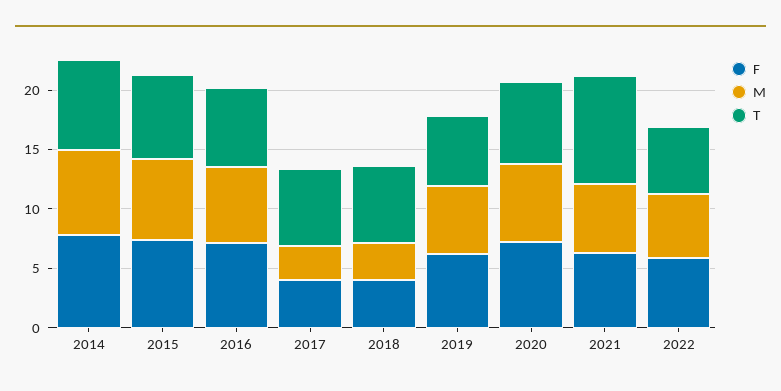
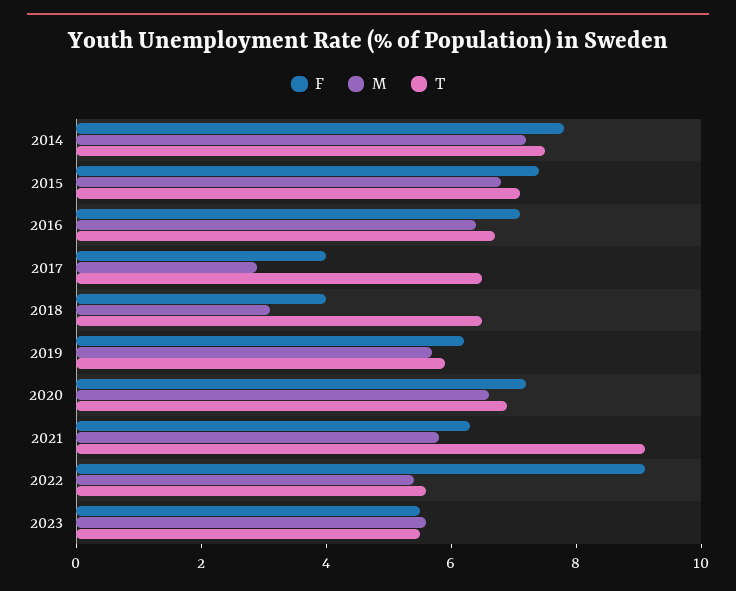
F, 2022: 6 -> 9
F, 2023: none -> 5.5
M, 2023: none -> 5.5
T, 2023: none -> 5.5

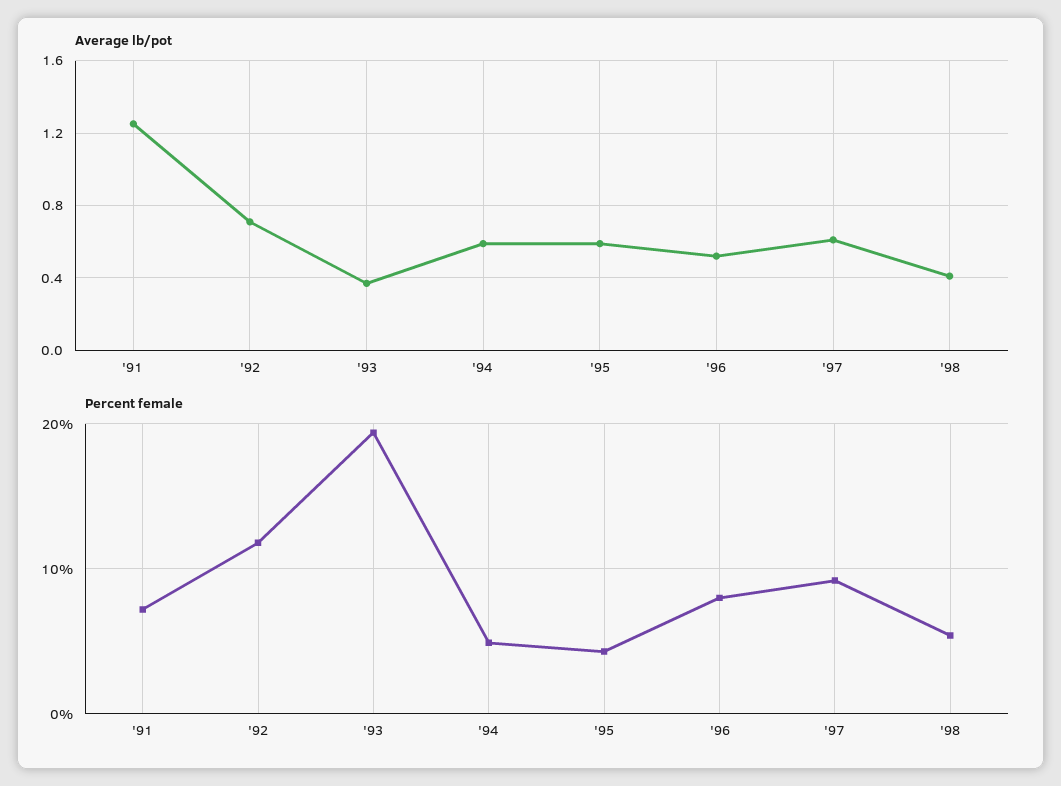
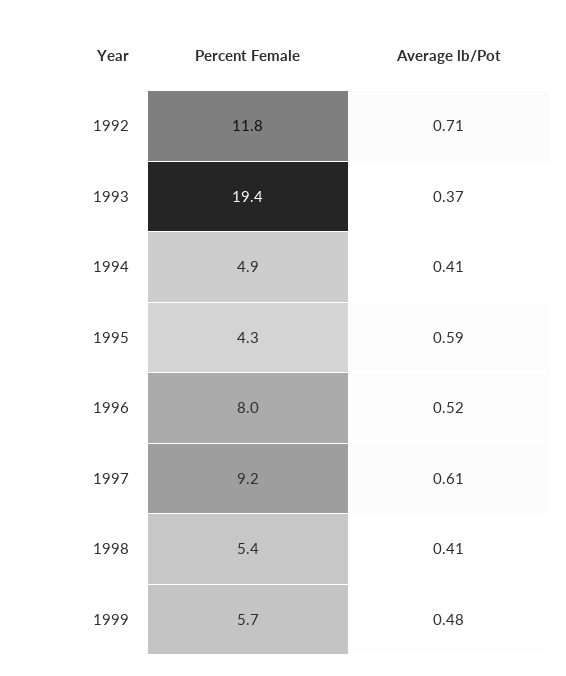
Average lb/pot, '91: 1.25 -> none
Average lb/pot, '94: 0.6 -> 0.41
Percent female, '91: 7 -> none
Percent female, 1999: none -> 5.7
Average lb/pot, 1999: none -> 0.48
^^^^^^^^^^^^^^^^
→ **AIM OF THE TASK**
Give the data again word for word, without images.

→ **ANSWER TO THIS EXERCISE**
F, 2022: 6 -> 9
F, 2023: none -> 5.5
M, 2023: none -> 5.5
T, 2023: none -> 5.5

Average lb/pot, '91: 1.25 -> none
Average lb/pot, '94: 0.6 -> 0.41
Percent female, '91: 7 -> none
Percent female, 1999: none -> 5.7
Average lb/pot, 1999: none -> 0.48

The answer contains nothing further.